In this post I will discuss an Oracle presentation on how its product line provides the technical means for GDPR compliance (link). Although I am impressed with the presentation, my main reason for introducing it here is to be able to refer to it when discussing different stages of GDPR measures. Simply reading through this document will give you an idea of the range of technical measures necessary for good compliance at the database level.
In particular, I like the 3-page Appendix at the end of the document, which lists various GDPR articles and the Oracle feature that helps you to comply with each one. If you’re considering a packaged solution, your vendor should be able to present a similar mapping of GDPR requirements to product features.
There are likely other E2E offerings than Oracle’s. In your case, the one to look at first is the one that requires the least disruption to your environment. Whether your IT shop revolves around SAP, Microsoft, or another product stack, the solution offered by your primary vendor is likely to be the most convenient one.
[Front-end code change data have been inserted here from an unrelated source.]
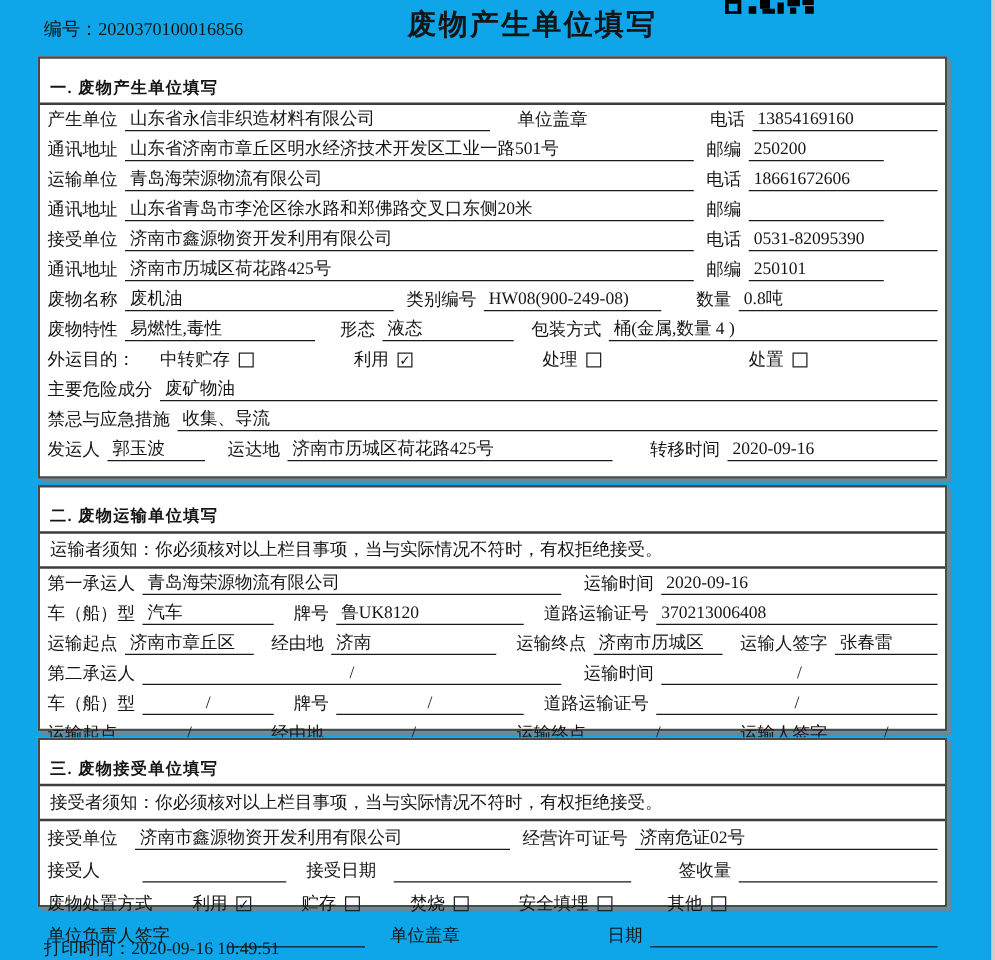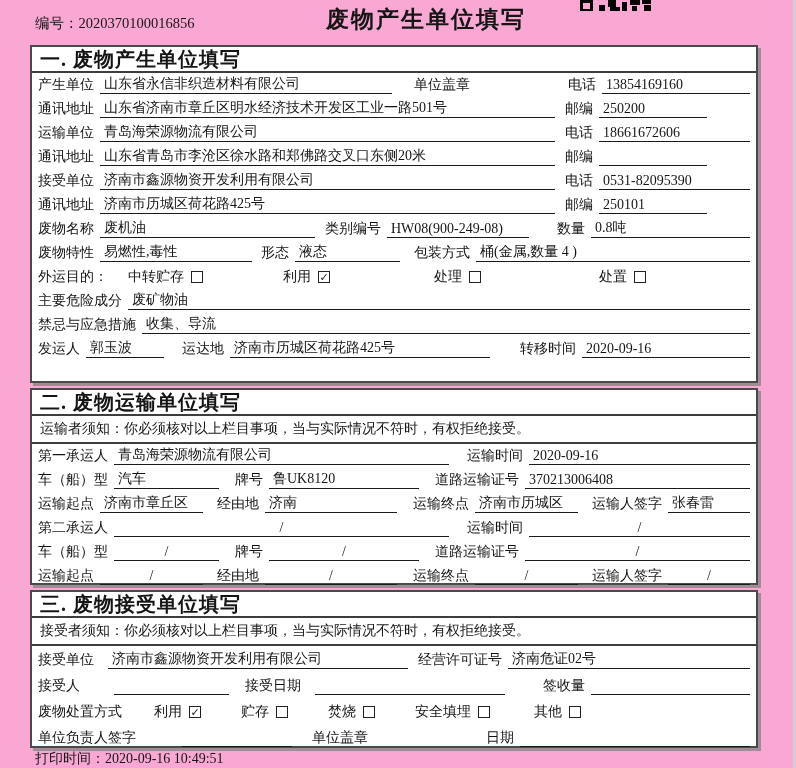"编号：2020370100016856" .page { background: #f9a8d4 -> #0ea5e9 }
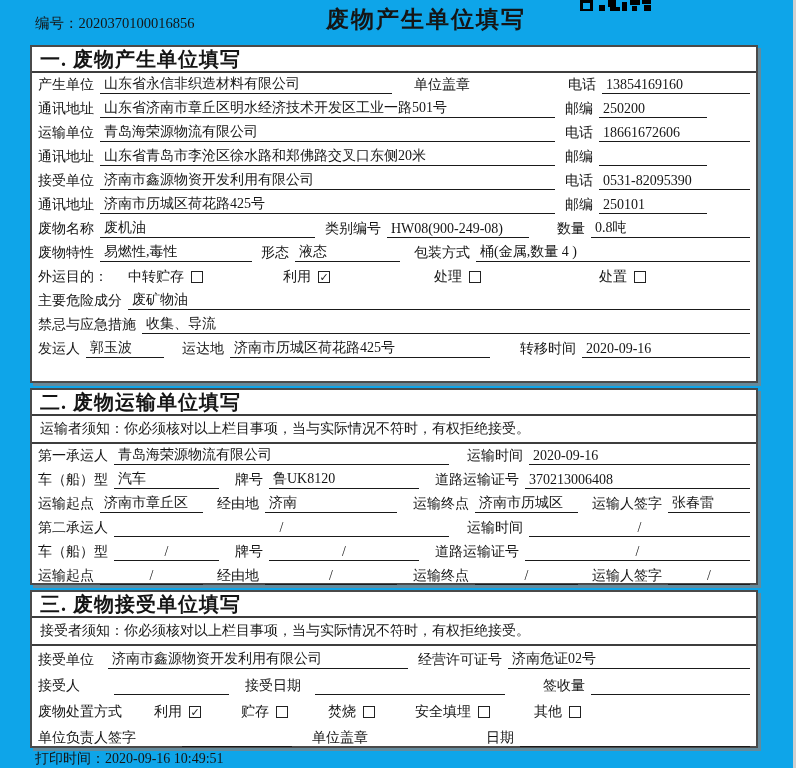"一. 废物产生单位填写" .sec-hdr { font-size: 20px -> 13px; margin-top: none -> 11px }
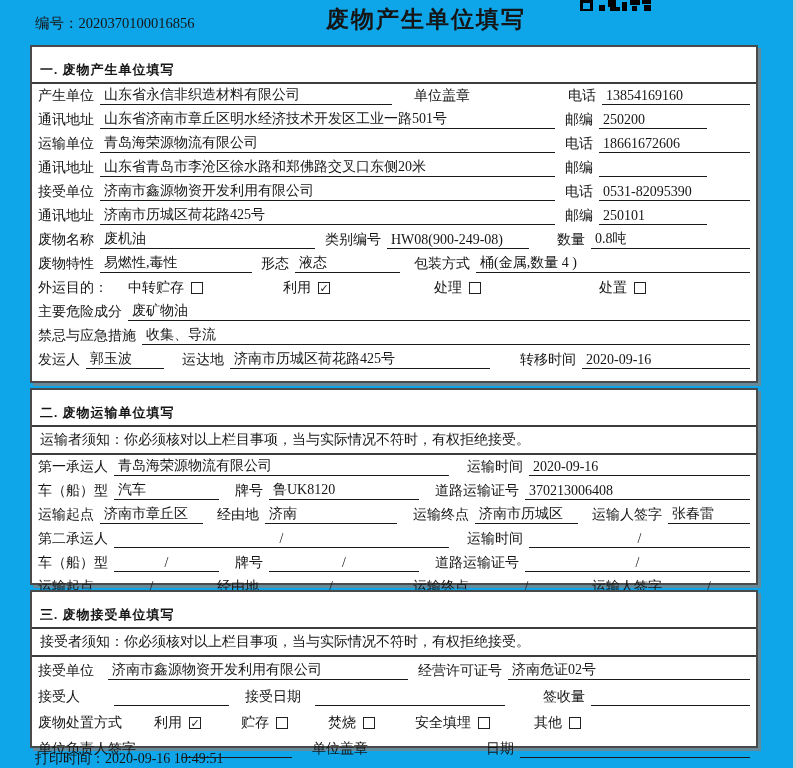"形态" span.lbl { margin-left: 9px -> 20px }
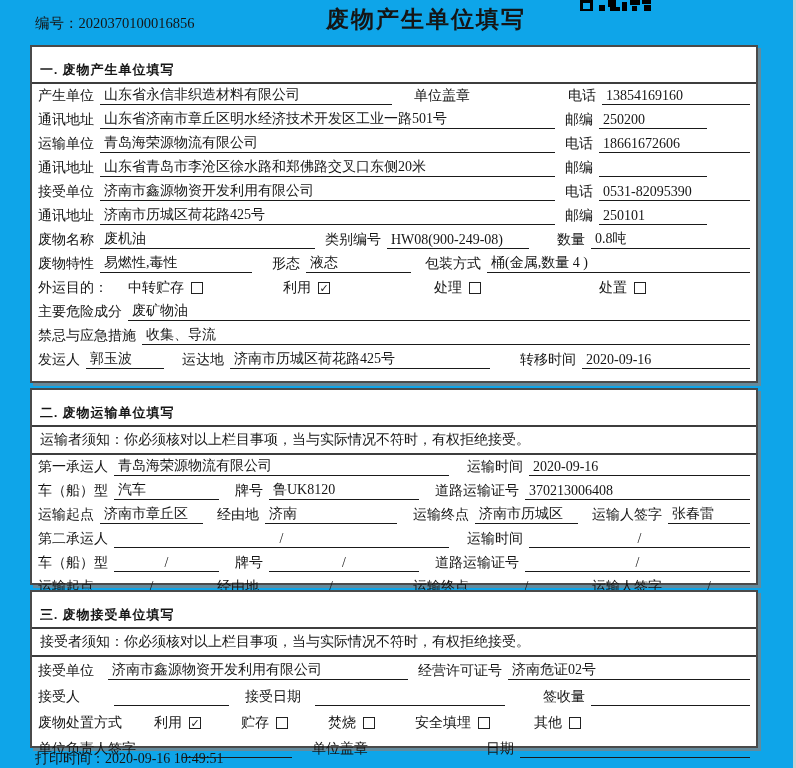"三. 废物接受单位填写" .box3 { height: 158px -> 136px }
I cover the Oracle offering here because I have many years of experience with Oracle’s RDBMS server product and have always found it to be ahead of the pack; each new version brings such major enhancements that the mind boggles. I have no experience with many of the capabilities listed in the presentation, but I am confident that Oracle’s system works as advertised.
What follows is a discussion of several features of Oracle’s product stack (hereafter referred to simply as ‘Oracle’). Whatever solution you’re looking at, I would look for a breakdown of what the product covers and how it relates to privacy protection. (Numbers in parentheses refer to the page number in the presentation.)
There is a discussion (10) of the threat posed by “malicious intruders”, pointing out that third-party developers and cloud systems pose risks as well (which Oracle helps to mitigate, naturally). In the discussion of monitoring (17), we see “malicious users” mentioned as well.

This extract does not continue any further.